A study of deaf Italians found that the second person singular of indicatives would extend to corresponding forms in imperatives and negative imperatives.

| Error | Target |
|---|---|
| "pensi" | "pensa" |
| think-2nd PERS-SG-PRES-IND | think-2nd PERS-SG-IMP |
| "(you) think" | "do think" |

| Error | Target |
|---|---|
| "non fa" | "non fare" |
| not do-2nd PERS-SG-IMP | do-inf |
| "not do" | "do not do" |

The following is an example taken from Dutch data in which there is verb omission in the embedded clause of the utterance (which is not allowed in Dutch), resulting in a performance error.

| Error | Target |
|---|---|
| "dit is de jongen die de tomaat snijdt en dit is de jongen die het brood" | "deze jongen snijdt de tomaat en deze jongen het brood" |
| "this is the boy that cuts the tomato and this is the boy that the bread" | "this boy cuts the tomato and this boy the bread" |

A study done with Zulu speaking children with a language delay displayed errors in linguistic performance of lacking proper passive verb morphology.

| Error | Target |
|---|---|
| "Ulumile ihnashi" | "Ulunywe yihnashi" |
| "U-lum-ile i-hnashi | U-luny-w-e y-i-hnashi |
| sm1-bite-PAST NC5-horse | sm1-bite-PASS-PAST COP-NC5-horse |
| "He bit, the horse did." | "He was bitten by the horse." |

| Error | Target |
|---|---|
| "Ulumile ifish" | "Ulunywe yifish" |
| sm1-bite-PAST NC5-fish | sm1-bite-PASS-PAST COP-NC5-fish |
| "He bit, the fish did." | "He was bitten by the fish." |

===Slips of the hand===
The linguistic components of American Sign Language (ASL) can be broken down into four parts; the hand configuration, place of articulation, movement and other minor parameters. Hand configuration is determined by the shape of the hand, fingers and thumbs and is specific to the sign that is being used. It allows the signer to articulate what they are wanting to communicate by extending, flexing, bending or spreading the digits; the position of the thumb to the fingers; or the curvature of the hand. However, there are not an infinite amount of possible hand configurations, there are 19 classes of hand configuration primes as listed by the Dictionary of American Sign Language. Place of articulation is the particular location that the sign is being performed known as the "signing place". The "signing place" can be the whole face or a particular part of it, the eyes, nose, cheek, ear, neck, trunk, any part of the arm, or the neutral area in front of the signers head and body. Movement is the most complex as it can be difficult to analyze. Movement is restricted to directional, rotations of the wrist, local movements of the hand and interactions of the hands. These movements can occur singularly, in sequence, or simultaneously. Minor parameters in ASL include contacting region, orientation and hand arrangement. They are subclasses of hand configuration.

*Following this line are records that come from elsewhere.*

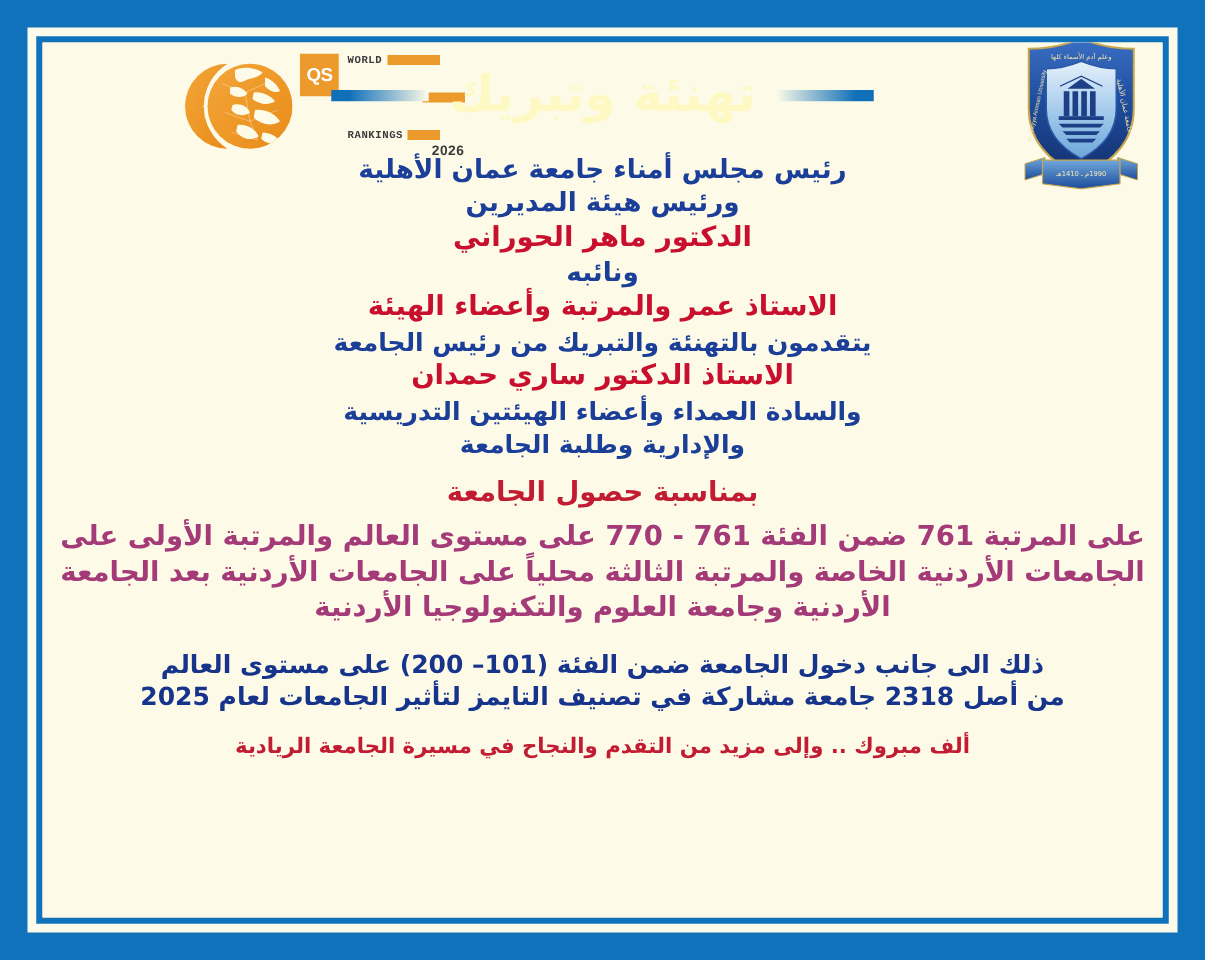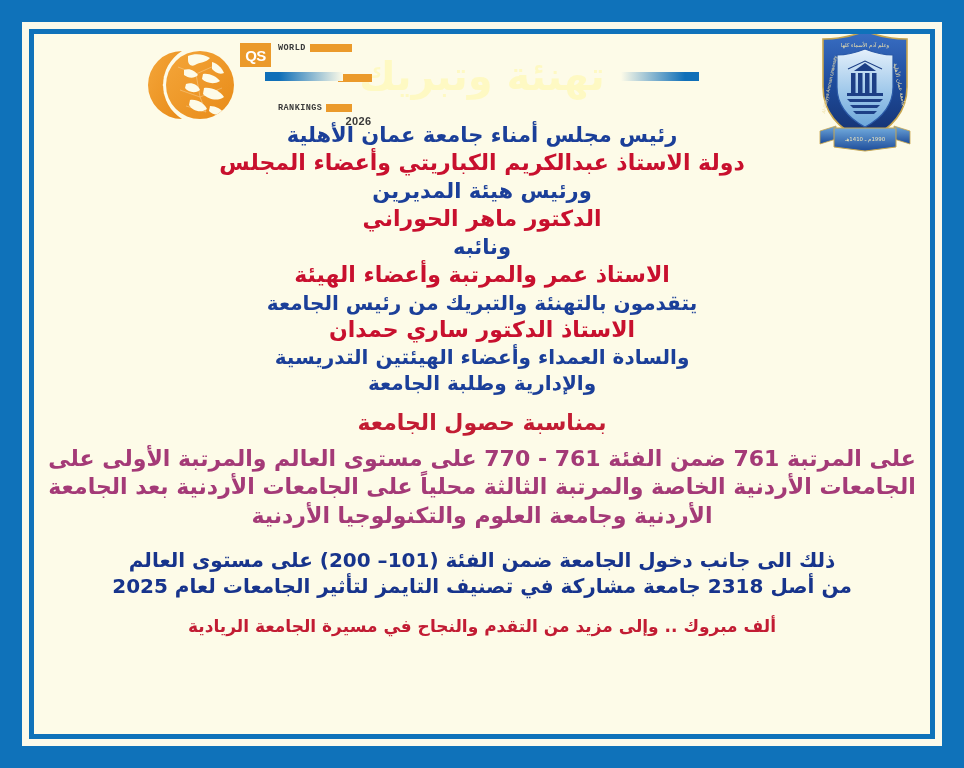--- a/index.html
+++ b/index.html
@@ -73,7 +73,7 @@
     gap: 7px;
   }
   .qs-badge {
-    width: 31px; height: 24px;
+    width: 31px; height: 34px;
     background: #eb9a2b;
     color: #fff;
     font-weight: 700;

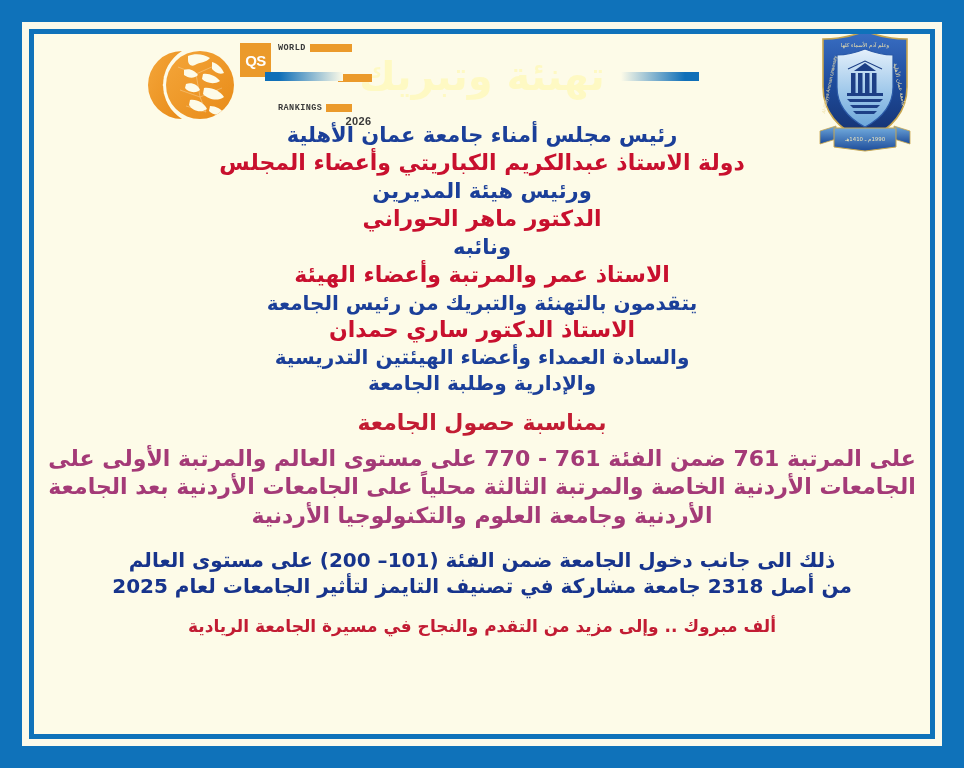--- a/index.html
+++ b/index.html
@@ -312,7 +312,6 @@
 
     <div class="body-block">
       <div class="ln s-head blue">رئيس مجلس أمناء جامعة عمان الأهلية</div>
-      <div class="ln s-name red">دولة الاستاذ عبدالكريم الكباريتي وأعضاء المجلس</div>
       <div class="ln s-head blue">ورئيس هيئة المديرين</div>
       <div class="ln s-name red">الدكتور ماهر الحوراني</div>
       <div class="ln s-head blue">ونائبه</div>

Performance errors resulting in ungrammatical signs can result due to processes that change the hand configuration, place, movement or other parameter of the sign. These processes can be anticipation, preservation, or metathesis. Anticipation is caused when some characteristic of the next sign is incorporated into the sign that is presently being performed. Preservation is the opposite of anticipation where some characteristic of the preceding sign is carried over into the performance of the next sign. Metathesis occurs when two characteristics of adjacent signs are combined into one in the performance of both signs. Each of these errors will result in an incorrect sign being performed. This could result in either a different sign being performed instead of the intended one, or nonexistent signs which forms are possible and those which forms are not possible due to the structural rules. These are the main types of performance errors in sign language however on the rare occasion there is also the possibility of errors in the order of the signs performed resulting in a different meaning than what the signer intended.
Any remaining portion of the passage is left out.